_MATERIAL FOR THIS EXERCISE_:
- - -

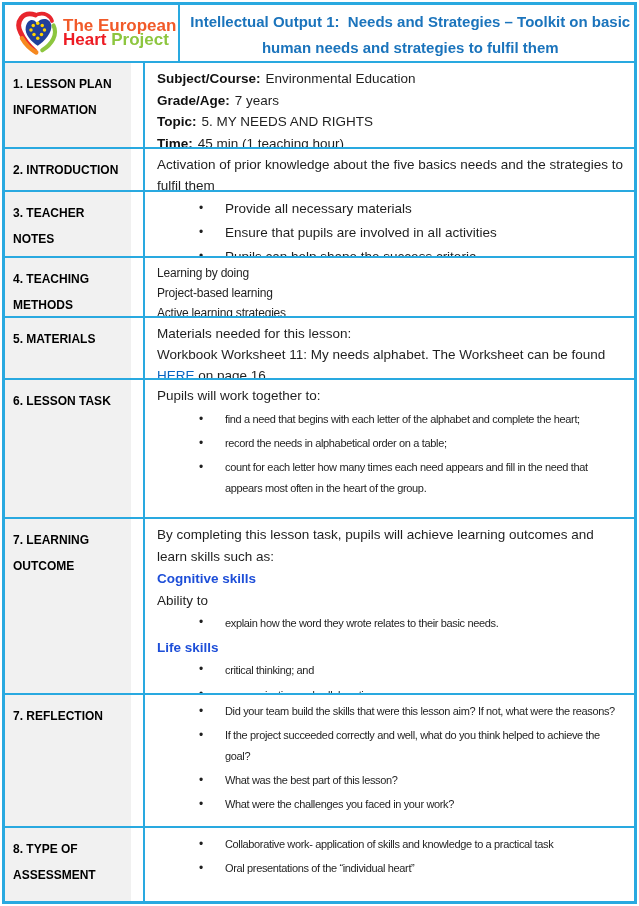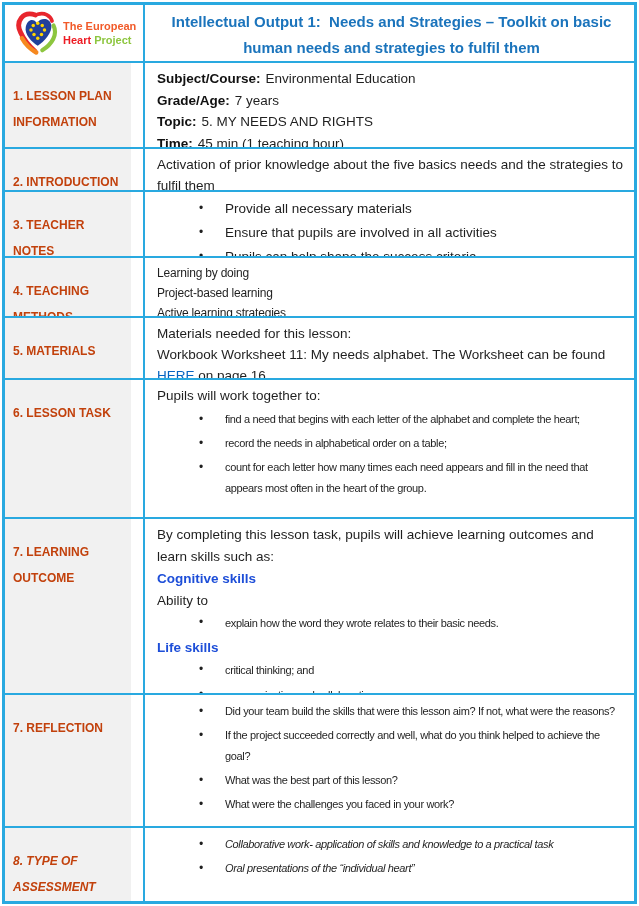--- a/index.html
+++ b/index.html
@@ -3,36 +3,36 @@
 <meta charset="utf-8">
 <style>
   * { margin:0; padding:0; box-sizing:border-box; }
   body { background:#fff; font-family:"Liberation Sans", sans-serif; color:#1f1f1f; }
   .page { position:relative; width:639px; height:906px; background:#fff; overflow:hidden; }
   .doc-table {
     position:absolute; left:2px; top:2px; width:635px; height:902px;
     border:3px solid #29A9E0; display:flex; flex-direction:column; background:#fff;
   }
   .row { display:flex; border-bottom:2px solid #29A9E0; overflow:hidden; }
-  .row:last-child { border-bottom:none; flex:1;font-style:italic; }
+  .row:last-child { border-bottom:none; flex:1; }
   .h-header{height:58px} .h-info{height:86px} .h-intro{height:43px} .h-notes{height:66px}
   .h-methods{height:60px} .h-materials{height:62px} .h-task{height:139px}
   .h-outcome{height:176px} .h-reflection{height:133px}
 
   .cell-label { flex:0 0 140px; width:140px; border-right:2px solid #29A9E0; background:#fff; overflow:hidden; }
   .label-shade {
     background:#F1F1F1; height:100%; margin-right:12px;
-    padding:20px 4px 0 8px; font-weight:bold; font-size:12px; line-height:26px; color:#c2410c;
+    padding:8px 4px 0 8px; font-weight:bold; font-size:12px; line-height:26px; color:#000000;
   }
   .cell-content { flex:1; padding:5px 10px 0 12px; font-size:13.5px; line-height:21px; overflow:hidden; }
 
   
   .cell-logo { flex:0 0 140px; border-right:2px solid #29A9E0; display:flex; align-items:center; padding:4px 2px 4px 8px; background:#fff; }
   .logo-mark { flex:0 0 48px; }
-  .logo-text { margin-left:2px; font-weight:bold; font-size:11px; line-height:14px; white-space:nowrap; }
+  .logo-text { margin-left:2px; font-weight:bold; font-size:17px; line-height:14px; white-space:nowrap; }
   .logo-l1 { color:#F15A29; }
   .logo-heart { color:#ED1C24; } .logo-project { color:#8DC63F; }
   .cell-title { flex:1; padding:4px 6px 0 10px; display:flex; flex-direction:column; justify-content:center; }
   .title-line { color:#1B74BC; font-weight:bold; font-size:15px; line-height:26px; white-space:pre;text-align:center; }
 
   
   .fline { line-height:21.5px; }
   .fline b { color:#111; }
   .fline .fval { margin-left:5px; }
   .colon-blue { color:#1F7AC3; font-weight:bold; }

- - -

_ASSIGNED TASK_: Would you please retype the material above exactly and leave out each picture?

_SOLUTION_:
--- a/index.html
+++ b/index.html
@@ -3,36 +3,36 @@
 <meta charset="utf-8">
 <style>
   * { margin:0; padding:0; box-sizing:border-box; }
   body { background:#fff; font-family:"Liberation Sans", sans-serif; color:#1f1f1f; }
   .page { position:relative; width:639px; height:906px; background:#fff; overflow:hidden; }
   .doc-table {
     position:absolute; left:2px; top:2px; width:635px; height:902px;
     border:3px solid #29A9E0; display:flex; flex-direction:column; background:#fff;
   }
   .row { display:flex; border-bottom:2px solid #29A9E0; overflow:hidden; }
-  .row:last-child { border-bottom:none; flex:1;font-style:italic; }
+  .row:last-child { border-bottom:none; flex:1; }
   .h-header{height:58px} .h-info{height:86px} .h-intro{height:43px} .h-notes{height:66px}
   .h-methods{height:60px} .h-materials{height:62px} .h-task{height:139px}
   .h-outcome{height:176px} .h-reflection{height:133px}
 
   .cell-label { flex:0 0 140px; width:140px; border-right:2px solid #29A9E0; background:#fff; overflow:hidden; }
   .label-shade {
     background:#F1F1F1; height:100%; margin-right:12px;
-    padding:20px 4px 0 8px; font-weight:bold; font-size:12px; line-height:26px; color:#c2410c;
+    padding:8px 4px 0 8px; font-weight:bold; font-size:12px; line-height:26px; color:#000000;
   }
   .cell-content { flex:1; padding:5px 10px 0 12px; font-size:13.5px; line-height:21px; overflow:hidden; }
 
   
   .cell-logo { flex:0 0 140px; border-right:2px solid #29A9E0; display:flex; align-items:center; padding:4px 2px 4px 8px; background:#fff; }
   .logo-mark { flex:0 0 48px; }
-  .logo-text { margin-left:2px; font-weight:bold; font-size:11px; line-height:14px; white-space:nowrap; }
+  .logo-text { margin-left:2px; font-weight:bold; font-size:17px; line-height:14px; white-space:nowrap; }
   .logo-l1 { color:#F15A29; }
   .logo-heart { color:#ED1C24; } .logo-project { color:#8DC63F; }
   .cell-title { flex:1; padding:4px 6px 0 10px; display:flex; flex-direction:column; justify-content:center; }
   .title-line { color:#1B74BC; font-weight:bold; font-size:15px; line-height:26px; white-space:pre;text-align:center; }
 
   
   .fline { line-height:21.5px; }
   .fline b { color:#111; }
   .fline .fval { margin-left:5px; }
   .colon-blue { color:#1F7AC3; font-weight:bold; }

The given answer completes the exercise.